Nous décidons ensuite d’aller bivouaquer à côté du monastère de Tsminda Sameba, au-dessus de Kazbegi. Laurent était déjà venu là il y a 7 ans et avait trouvé le lieu magique. A l’époque, il n’y avait personne. Aujourd’hui, c’est pas le Mont Saint Michel mais presque… La piste d’accès est une des plus pourries et des plus fréquentées que nous ayons empruntée jusque-là. Devant le monastère la pelouse est complètement labourée par les véhicules. Il y a évidemment une buvette, un shop, des chiottes… et des centaines de touristes. Nous trouvons quand même une place de bivouac sympa mais nous sommes des douzaines à camper là-haut. Même si le paysage est splendide, l’ambiance n’est pas du tout ce que nous recherchons d’habitude.
Un téléphérique avait été construit du temps de l’URSS pour relier le village au monastère, mais il a été supprimé car à l’indépendance on a considéré que c’était un outrage à la sacralité du lieu. Pas sûr que laisser des centaines de 4x4 puants (dont le nôtre) monter sur cette piste pourrie, labourer la pelouse et polluer les paysages soit une meilleure idée… Mais buisness is buisness, les taxis sont une bonne source de revenus pour les habitants du village.
Un peu dépités, nous fuyons Gergeti pour une région plus sauvage, la vallée de Khevsureti. La route passe un joli col où nous rencontrons Nicolas, un français que nous avions déjà croisé l’an dernier au Tadjikistan et qui vit en Géorgie une bonne partie de l’année. Il est venu faire découvrir la région à sa copine. En fait, il lui fait le coup de la panne car nous les retrouvons quelques kilomètres plus loin avec un pneu crevé, pas de cric et une roue de secours dégonflée… On l’aide à réparer, il nous offre sa provision de tcha-tcha, la grappa locale (à base de marc de raisin)… ouf, ça réchauffe !
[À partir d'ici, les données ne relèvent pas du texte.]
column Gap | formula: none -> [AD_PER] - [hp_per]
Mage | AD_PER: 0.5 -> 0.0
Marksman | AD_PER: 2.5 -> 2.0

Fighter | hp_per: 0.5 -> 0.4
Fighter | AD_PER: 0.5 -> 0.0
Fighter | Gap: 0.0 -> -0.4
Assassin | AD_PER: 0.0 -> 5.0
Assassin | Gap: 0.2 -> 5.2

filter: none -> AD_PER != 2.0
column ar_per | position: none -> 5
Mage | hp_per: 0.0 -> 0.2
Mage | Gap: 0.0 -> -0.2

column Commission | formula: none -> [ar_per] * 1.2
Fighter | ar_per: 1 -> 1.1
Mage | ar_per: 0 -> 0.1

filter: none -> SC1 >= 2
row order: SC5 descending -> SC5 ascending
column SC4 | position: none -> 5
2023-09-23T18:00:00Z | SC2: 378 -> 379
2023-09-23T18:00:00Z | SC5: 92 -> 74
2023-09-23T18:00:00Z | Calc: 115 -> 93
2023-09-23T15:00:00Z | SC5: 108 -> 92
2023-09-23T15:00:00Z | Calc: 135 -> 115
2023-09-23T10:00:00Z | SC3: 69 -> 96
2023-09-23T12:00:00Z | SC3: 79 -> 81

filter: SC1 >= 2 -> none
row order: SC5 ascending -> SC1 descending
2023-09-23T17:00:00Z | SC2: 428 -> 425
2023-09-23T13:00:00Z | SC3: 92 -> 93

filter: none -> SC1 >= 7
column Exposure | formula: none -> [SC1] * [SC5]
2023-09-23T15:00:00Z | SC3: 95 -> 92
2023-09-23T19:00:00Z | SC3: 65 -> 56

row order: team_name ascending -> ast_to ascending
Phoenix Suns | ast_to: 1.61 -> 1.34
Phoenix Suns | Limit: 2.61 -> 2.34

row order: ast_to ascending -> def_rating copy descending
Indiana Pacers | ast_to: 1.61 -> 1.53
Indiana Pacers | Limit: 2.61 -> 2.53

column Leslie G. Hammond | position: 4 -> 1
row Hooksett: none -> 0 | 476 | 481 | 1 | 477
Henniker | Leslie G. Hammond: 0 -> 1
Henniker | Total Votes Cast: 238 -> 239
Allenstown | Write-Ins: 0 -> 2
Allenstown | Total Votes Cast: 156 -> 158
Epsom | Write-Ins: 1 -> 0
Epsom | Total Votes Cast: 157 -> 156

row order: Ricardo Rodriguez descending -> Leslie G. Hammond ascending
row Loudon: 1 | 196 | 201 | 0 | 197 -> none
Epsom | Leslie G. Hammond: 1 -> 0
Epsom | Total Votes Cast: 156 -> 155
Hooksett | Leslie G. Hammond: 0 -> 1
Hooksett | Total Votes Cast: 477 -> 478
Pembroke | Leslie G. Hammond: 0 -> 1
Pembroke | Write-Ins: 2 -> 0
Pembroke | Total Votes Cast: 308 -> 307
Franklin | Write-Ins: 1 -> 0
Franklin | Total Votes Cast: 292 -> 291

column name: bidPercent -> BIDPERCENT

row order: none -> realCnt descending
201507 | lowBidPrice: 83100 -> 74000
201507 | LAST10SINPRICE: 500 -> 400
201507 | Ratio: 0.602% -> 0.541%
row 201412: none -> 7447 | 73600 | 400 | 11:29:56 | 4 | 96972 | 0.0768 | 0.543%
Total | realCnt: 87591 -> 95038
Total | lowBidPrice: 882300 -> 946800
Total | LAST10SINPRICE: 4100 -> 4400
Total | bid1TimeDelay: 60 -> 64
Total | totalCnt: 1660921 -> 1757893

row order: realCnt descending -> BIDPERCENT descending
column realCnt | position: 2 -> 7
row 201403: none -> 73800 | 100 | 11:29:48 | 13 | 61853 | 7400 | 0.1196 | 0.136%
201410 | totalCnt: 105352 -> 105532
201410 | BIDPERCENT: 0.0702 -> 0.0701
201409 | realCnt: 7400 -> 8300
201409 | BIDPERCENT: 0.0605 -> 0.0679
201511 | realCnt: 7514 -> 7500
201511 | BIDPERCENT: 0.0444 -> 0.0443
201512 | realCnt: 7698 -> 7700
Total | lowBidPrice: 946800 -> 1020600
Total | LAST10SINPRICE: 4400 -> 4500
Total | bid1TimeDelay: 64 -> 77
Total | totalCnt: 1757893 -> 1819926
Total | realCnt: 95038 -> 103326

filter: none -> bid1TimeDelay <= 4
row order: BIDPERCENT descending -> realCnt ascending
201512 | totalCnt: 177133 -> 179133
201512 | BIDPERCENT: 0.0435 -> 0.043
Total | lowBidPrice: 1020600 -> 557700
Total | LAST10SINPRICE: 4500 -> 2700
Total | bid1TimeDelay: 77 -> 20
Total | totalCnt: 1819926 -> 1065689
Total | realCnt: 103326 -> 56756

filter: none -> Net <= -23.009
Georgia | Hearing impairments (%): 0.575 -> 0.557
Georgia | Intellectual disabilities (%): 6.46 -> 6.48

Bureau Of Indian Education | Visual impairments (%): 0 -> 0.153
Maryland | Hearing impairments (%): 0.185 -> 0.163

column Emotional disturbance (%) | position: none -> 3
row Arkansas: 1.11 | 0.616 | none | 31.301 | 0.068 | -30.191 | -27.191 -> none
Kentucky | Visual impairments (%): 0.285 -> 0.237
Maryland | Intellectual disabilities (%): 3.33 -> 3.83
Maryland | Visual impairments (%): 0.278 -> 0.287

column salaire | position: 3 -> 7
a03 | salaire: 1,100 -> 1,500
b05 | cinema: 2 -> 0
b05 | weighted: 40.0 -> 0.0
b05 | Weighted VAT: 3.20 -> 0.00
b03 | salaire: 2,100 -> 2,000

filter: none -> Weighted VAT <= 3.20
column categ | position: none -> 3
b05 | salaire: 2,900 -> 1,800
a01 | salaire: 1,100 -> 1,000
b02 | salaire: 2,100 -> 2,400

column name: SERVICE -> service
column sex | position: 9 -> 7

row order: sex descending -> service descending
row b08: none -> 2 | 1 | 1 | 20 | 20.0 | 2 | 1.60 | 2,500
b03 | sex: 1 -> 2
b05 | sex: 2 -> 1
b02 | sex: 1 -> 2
La vallée est beaucoup plus sauvage même si le village de Shatili est rempli de nouvelles guesthouses. Les anciennes maisons fortifiées sont en voie de rénovation (et de transformation en guesthouse), mais on peut encore les visiter librement. On se dit qu’on a la chance de venir ici avant que le tourisme ne soit trop développé.
On poursuit la vallée jusqu’à la fin de la route, peu après le petit hameau de Mutso. C’est certainement l’endroit le plus beau et le plus sauvage. Au bout de la vallée, il ne reste plus qu’une seule famille qui vit là en permanence, les conditions de vie sont difficiles et les autres habitants ont préféré partir vivre à Tbilisi. En hiver, la route est évidemment fermée (elle est aussi souvent coupée l’été par les crues des torrents) et le village de Shatilli où ne reste que quelques familles est ravitaillé en hélico une fois par mois.
Une particularité locale est la manière d’inhumer les corps dans des petites maisons en pierre, avec une petite ouverture d’où l’on peut voir les ossements blanchis.
Les Khsevurs sont un peuple particulier qui a vécu séparé des Géorgiens pendant des siècles, jusqu’à ce que les communistes les intègrent de force dans la société dans les années 1950. En 1910, des photos montrent des guerries khesvurs habillés encore en cotte de maille et armés d’épées. L’histoire raconte qu’un groupe de Khesvurs s’est présenté à Tbilisi ainsi en 1915 pour participer à la guerre.
Nous visitons la vallée voisine de Roshka où nous remarquons une nouvelle route en construction afin de désenclaver les petits villages encore accessibles uniquement à pied, puis nous retournons à la civilisation. Ce sont les derniers jours de ce voyage, nous laissons la voiture à Tbilisi jusqu’à l’an prochain et rentrons en avions dans quelques jours. Nous fêtons ça (et mon anniversaire !) dans un château viticole à coté de Tbilisi. Dégustation de vin, piscine, chambre luxueuse de 40m2… la grande classe après 3 mois de camping sauvage !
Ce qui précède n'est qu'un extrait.